» DATA:
---

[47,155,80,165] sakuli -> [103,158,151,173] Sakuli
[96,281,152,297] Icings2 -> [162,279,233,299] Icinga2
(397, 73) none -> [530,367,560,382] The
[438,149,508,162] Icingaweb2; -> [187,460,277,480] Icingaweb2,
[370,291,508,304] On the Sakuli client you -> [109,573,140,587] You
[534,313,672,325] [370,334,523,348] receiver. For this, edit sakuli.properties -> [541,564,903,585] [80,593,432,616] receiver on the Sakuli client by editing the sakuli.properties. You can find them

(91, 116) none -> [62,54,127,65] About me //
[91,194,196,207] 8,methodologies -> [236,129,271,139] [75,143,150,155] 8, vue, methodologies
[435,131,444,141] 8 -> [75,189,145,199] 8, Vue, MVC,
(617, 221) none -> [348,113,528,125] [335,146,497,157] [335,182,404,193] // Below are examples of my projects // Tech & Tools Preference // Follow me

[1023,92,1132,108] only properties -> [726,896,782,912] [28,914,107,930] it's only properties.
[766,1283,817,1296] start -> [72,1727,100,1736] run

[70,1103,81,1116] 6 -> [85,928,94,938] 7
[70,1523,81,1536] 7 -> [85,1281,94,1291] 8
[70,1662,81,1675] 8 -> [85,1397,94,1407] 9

---

» TASK DESCRIPTION: For this exercise, write all the records out again exactly.

» OUTPUT FOR THIS EXERCISE:
[47,155,80,165] sakuli -> [103,158,151,173] Sakuli
[96,281,152,297] Icings2 -> [162,279,233,299] Icinga2
(397, 73) none -> [530,367,560,382] The
[438,149,508,162] Icingaweb2; -> [187,460,277,480] Icingaweb2,
[370,291,508,304] On the Sakuli client you -> [109,573,140,587] You
[534,313,672,325] [370,334,523,348] receiver. For this, edit sakuli.properties -> [541,564,903,585] [80,593,432,616] receiver on the Sakuli client by editing the sakuli.properties. You can find them

(91, 116) none -> [62,54,127,65] About me //
[91,194,196,207] 8,methodologies -> [236,129,271,139] [75,143,150,155] 8, vue, methodologies
[435,131,444,141] 8 -> [75,189,145,199] 8, Vue, MVC,
(617, 221) none -> [348,113,528,125] [335,146,497,157] [335,182,404,193] // Below are examples of my projects // Tech & Tools Preference // Follow me

[1023,92,1132,108] only properties -> [726,896,782,912] [28,914,107,930] it's only properties.
[766,1283,817,1296] start -> [72,1727,100,1736] run

[70,1103,81,1116] 6 -> [85,928,94,938] 7
[70,1523,81,1536] 7 -> [85,1281,94,1291] 8
[70,1662,81,1675] 8 -> [85,1397,94,1407] 9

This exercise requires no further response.